Monde
Niger des tirs dans la nuit et un pouvoir qui annonce avoir repris la main
Niamey a tremblé au petit matin quand des soldats mutins ont visé des sites sensibles. Le régime militaire assure que l’ordre est revenu.


Niamey a tremblé au petit matin quand des soldats mutins ont visé des sites sensibles. Le régime militaire assure que l’ordre est revenu.
La nuit a été chaotique dans la capitale nigérienne. Des coups de feu ont éclaté vers une heure du matin autour de l’aéroport, du palais présidentiel et de la base 101. Des habitants décrivent des détonations intenses pendant des heures. Une femme du quartier de la Poudrière raconte s’être cachée sous son lit tellement la peur l’a envahie. Un autre riverain parle de murs qui tremblaient et de tympans qui bourdonnaient. Le ministre de la Défense a finalement pris la parole à la télévision publique pour expliquer qu’un groupe de soldats en rupture de règlement avait séquestré des camarades dans une caserne avant de tirer sur des sites sensibles.
Le régime affirme avoir rapidement circonscrit ce mouvement d’humeur. Le général Salifou Mody a appelé la population à garder son calme et à vaquer à ses occupations. Sur le terrain, les accès à la présidence et à la télévision nationale ont été bloqués pendant un moment, avec des militaires qui forçaient les automobilistes à faire demi-tour.
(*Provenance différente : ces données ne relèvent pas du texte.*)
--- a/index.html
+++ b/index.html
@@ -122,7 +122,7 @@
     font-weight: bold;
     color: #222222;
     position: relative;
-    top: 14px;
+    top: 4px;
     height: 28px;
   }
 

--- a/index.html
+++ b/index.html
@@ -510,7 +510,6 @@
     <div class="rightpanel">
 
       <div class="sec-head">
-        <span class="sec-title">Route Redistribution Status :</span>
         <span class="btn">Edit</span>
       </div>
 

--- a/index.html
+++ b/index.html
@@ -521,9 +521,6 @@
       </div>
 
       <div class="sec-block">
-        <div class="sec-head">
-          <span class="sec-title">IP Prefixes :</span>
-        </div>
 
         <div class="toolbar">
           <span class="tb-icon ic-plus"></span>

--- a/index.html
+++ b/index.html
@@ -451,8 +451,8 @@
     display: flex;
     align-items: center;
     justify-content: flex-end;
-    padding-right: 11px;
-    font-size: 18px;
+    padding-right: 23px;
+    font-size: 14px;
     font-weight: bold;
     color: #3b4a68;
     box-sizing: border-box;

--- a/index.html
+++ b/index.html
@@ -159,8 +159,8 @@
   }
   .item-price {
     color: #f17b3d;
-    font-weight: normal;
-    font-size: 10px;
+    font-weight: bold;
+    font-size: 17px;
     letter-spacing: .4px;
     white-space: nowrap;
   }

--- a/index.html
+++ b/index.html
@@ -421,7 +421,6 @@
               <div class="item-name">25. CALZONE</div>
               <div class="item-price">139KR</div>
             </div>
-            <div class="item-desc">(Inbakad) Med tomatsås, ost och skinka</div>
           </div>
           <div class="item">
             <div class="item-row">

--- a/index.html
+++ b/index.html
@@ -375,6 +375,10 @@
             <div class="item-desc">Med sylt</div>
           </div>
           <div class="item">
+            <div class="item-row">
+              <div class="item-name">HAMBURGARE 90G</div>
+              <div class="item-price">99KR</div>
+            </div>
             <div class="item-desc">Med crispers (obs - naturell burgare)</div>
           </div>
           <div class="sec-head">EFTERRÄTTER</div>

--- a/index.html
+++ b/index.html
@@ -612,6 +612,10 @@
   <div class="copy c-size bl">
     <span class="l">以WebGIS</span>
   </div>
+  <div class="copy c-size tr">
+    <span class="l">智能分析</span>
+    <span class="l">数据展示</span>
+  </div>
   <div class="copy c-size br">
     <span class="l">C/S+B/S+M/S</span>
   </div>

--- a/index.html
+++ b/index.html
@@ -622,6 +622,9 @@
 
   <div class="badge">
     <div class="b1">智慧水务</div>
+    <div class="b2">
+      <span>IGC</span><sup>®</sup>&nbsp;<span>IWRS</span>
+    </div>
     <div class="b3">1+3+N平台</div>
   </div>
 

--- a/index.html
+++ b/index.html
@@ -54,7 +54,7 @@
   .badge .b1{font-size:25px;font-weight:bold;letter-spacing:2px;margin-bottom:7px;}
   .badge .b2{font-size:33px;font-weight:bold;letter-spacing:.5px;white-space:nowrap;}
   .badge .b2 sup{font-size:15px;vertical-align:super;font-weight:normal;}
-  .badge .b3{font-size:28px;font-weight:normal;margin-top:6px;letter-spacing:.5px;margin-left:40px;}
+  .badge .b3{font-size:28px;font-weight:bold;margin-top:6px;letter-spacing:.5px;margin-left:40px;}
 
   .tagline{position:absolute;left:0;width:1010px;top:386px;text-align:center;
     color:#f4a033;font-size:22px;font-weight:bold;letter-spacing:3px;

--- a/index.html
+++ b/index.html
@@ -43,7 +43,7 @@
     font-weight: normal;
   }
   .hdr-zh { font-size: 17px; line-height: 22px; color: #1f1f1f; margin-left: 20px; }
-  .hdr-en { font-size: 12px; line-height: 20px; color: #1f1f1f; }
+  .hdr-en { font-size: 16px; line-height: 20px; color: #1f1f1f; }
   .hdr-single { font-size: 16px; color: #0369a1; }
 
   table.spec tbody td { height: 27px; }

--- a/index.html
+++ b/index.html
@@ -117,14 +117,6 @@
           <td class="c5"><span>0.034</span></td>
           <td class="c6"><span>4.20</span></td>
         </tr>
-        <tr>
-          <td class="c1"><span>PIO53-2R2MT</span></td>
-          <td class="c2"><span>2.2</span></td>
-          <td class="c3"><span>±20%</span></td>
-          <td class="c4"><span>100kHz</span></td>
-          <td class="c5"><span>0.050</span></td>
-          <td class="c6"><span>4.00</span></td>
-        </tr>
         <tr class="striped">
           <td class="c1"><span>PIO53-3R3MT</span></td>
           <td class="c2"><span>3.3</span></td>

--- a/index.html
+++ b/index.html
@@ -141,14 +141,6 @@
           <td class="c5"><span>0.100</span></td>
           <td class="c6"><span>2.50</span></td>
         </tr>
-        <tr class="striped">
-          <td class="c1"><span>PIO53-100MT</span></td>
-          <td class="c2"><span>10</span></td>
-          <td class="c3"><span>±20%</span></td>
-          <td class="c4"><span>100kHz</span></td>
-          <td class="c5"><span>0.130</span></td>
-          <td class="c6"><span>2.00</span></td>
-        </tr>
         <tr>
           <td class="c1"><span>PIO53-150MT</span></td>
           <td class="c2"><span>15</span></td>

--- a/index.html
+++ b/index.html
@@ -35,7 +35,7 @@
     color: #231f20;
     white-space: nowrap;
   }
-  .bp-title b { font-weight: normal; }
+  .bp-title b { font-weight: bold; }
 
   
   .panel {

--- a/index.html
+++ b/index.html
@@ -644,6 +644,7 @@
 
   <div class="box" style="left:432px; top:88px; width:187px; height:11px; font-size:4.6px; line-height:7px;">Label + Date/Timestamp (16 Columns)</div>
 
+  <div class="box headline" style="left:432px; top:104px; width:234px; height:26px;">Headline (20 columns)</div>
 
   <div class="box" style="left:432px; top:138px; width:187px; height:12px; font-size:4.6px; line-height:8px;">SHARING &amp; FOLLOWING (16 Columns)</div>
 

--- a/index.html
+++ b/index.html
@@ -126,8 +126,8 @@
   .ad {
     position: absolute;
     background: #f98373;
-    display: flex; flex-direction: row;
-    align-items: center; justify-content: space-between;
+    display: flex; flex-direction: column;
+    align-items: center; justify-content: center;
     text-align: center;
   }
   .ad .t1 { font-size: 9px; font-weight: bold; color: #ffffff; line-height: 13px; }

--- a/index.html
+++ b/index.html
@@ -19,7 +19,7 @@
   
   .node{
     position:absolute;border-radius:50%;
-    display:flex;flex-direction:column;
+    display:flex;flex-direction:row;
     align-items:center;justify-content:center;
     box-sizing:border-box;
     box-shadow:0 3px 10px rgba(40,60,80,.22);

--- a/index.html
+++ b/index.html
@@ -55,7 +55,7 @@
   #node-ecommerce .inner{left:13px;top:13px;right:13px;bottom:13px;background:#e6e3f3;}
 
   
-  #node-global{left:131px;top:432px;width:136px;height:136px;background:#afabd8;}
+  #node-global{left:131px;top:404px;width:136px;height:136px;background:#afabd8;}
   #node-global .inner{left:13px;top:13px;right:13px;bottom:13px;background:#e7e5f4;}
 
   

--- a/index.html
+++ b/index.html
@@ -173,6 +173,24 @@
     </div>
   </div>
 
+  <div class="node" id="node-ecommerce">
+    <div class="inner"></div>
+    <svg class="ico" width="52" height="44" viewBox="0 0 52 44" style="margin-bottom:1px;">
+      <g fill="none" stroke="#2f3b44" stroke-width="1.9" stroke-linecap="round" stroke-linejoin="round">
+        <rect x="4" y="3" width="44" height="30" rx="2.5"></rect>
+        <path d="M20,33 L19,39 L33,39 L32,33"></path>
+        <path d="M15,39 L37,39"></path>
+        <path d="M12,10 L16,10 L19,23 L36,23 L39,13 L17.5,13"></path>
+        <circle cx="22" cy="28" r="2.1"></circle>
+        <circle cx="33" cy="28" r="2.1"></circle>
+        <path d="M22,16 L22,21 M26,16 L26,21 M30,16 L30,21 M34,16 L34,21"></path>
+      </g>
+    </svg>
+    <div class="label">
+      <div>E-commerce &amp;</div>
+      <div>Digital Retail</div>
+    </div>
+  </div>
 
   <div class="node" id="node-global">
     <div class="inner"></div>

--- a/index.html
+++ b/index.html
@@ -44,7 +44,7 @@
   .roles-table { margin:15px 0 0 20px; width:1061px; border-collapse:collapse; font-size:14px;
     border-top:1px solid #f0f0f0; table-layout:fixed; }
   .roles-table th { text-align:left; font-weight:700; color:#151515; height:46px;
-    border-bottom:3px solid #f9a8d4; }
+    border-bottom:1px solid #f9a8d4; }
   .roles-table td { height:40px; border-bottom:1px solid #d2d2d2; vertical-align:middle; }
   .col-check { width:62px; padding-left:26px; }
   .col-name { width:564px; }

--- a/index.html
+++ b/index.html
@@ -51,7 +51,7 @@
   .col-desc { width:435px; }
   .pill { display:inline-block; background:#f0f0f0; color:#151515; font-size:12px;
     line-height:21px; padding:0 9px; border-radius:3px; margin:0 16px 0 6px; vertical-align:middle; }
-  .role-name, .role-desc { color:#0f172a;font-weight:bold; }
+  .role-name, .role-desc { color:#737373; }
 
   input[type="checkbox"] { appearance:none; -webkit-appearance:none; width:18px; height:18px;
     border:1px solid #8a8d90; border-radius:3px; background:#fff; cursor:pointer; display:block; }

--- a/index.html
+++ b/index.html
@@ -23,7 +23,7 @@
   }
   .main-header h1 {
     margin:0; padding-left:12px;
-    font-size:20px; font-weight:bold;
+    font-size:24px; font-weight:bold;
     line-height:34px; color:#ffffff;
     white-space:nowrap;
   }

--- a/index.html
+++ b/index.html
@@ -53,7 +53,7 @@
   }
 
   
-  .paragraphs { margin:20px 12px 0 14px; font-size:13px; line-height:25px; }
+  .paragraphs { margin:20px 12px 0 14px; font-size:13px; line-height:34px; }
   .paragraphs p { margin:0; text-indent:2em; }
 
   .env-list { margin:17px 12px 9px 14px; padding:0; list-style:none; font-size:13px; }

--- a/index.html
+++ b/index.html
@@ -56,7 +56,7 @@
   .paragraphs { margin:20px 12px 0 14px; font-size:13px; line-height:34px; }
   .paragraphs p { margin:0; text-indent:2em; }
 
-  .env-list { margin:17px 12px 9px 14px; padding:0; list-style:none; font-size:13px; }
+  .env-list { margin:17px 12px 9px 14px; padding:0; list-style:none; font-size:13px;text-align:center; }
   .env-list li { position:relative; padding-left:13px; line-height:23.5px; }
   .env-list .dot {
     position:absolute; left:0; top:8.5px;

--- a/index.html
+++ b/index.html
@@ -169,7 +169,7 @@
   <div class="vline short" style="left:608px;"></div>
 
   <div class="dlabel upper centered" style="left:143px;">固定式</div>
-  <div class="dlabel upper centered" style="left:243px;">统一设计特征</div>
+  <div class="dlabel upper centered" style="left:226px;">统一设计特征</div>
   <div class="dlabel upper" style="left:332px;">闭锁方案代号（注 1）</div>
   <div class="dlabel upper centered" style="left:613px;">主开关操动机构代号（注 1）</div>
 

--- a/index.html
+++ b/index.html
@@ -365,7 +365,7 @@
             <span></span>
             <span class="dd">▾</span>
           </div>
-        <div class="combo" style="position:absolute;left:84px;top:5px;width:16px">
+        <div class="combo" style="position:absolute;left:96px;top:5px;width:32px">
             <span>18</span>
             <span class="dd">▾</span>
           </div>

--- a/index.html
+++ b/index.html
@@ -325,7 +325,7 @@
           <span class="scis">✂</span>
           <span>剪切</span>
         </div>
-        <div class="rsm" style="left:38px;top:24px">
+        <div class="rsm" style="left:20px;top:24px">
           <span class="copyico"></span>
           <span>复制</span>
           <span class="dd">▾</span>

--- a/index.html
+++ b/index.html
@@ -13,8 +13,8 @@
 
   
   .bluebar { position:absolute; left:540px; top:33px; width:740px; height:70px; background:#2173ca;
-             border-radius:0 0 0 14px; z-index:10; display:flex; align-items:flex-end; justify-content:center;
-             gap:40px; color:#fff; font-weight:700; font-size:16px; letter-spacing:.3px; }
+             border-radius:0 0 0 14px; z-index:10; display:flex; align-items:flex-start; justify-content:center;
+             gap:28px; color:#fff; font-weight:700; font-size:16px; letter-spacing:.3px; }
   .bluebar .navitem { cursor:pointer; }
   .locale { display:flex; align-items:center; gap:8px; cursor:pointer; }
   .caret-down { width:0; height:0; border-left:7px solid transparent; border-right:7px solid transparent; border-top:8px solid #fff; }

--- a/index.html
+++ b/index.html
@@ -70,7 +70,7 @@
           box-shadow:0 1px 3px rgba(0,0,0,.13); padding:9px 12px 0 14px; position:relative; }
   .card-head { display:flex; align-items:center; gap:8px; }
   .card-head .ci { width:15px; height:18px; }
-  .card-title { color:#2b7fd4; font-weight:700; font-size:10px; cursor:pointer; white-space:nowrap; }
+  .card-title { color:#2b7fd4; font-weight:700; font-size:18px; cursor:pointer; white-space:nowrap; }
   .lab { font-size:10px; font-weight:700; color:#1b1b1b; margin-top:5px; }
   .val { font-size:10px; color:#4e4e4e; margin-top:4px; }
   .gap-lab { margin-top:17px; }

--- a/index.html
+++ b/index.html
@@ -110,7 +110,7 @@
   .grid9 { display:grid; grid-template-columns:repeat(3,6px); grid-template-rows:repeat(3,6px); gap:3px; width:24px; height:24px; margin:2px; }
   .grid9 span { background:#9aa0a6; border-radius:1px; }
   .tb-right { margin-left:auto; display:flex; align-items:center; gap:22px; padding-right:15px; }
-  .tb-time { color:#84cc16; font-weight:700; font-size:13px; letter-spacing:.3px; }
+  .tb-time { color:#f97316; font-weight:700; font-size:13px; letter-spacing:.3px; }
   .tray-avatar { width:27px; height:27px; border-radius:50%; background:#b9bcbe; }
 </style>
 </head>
Le signal de la télévision publique a même été coupé une petite heure avant de revenir. Un habitant du quartier de Yantala, proche de la présidence, témoigne en fin de matinée que tout est redevenu calme et que plus aucun tir ne se fait entendre. Une source sécuritaire confirme que des soldats ont tenté de pénétrer dans le palais présidentiel mais ont été repoussés, la garde étant restée loyale au général Tiani.
Cet épisode survient dans un pays déjà sous tension. C’est la troisième fois cette année que Niamey entend des armes, mais les deux précédentes fois il s’agissait d’attaques jihadistes contre l’aéroport, revendiquées ou attribuées à l’État islamique en janvier puis au groupe JNIM en juin. Cette dernière attaque avait tué onze soldats et deux civils. Le site de la base 101 est particulièrement sensible puisqu’il accueille les partenaires russes d’Africa Corps ainsi que l’état-major de l’Alliance des États du Sahel, la confédération que le Niger forme avec le Burkina Faso et le Mali. Une cargaison d’uranium y était d’ailleurs restée bloquée entre décembre et janvier, sans que son sort soit connu depuis.
Derrière ces tirs, il y a aussi un contexte politique lourd. Le général Abdourahamane Tiani a pris le pouvoir en juillet 2023 et détient toujours le président élu Mohamed Bazoum. Depuis, la junte a tourné le dos à la France pour se rapprocher de la Russie. Les trois pays de l’AES affrontent depuis des années des violences jihadistes récurrentes, notamment dans la région de Tillabéri aux frontières du Mali et du Burkina Faso. Le régime de Niamey accuse régulièrement l’ancienne puissance coloniale de financer les jihadistes pour le déstabiliser, ce que Paris dément catégoriquement. Cette nouvelle nuit de tirs rappelle en tout cas que le pouvoir nigérien reste fragile, même quand il affirme tout contrôler.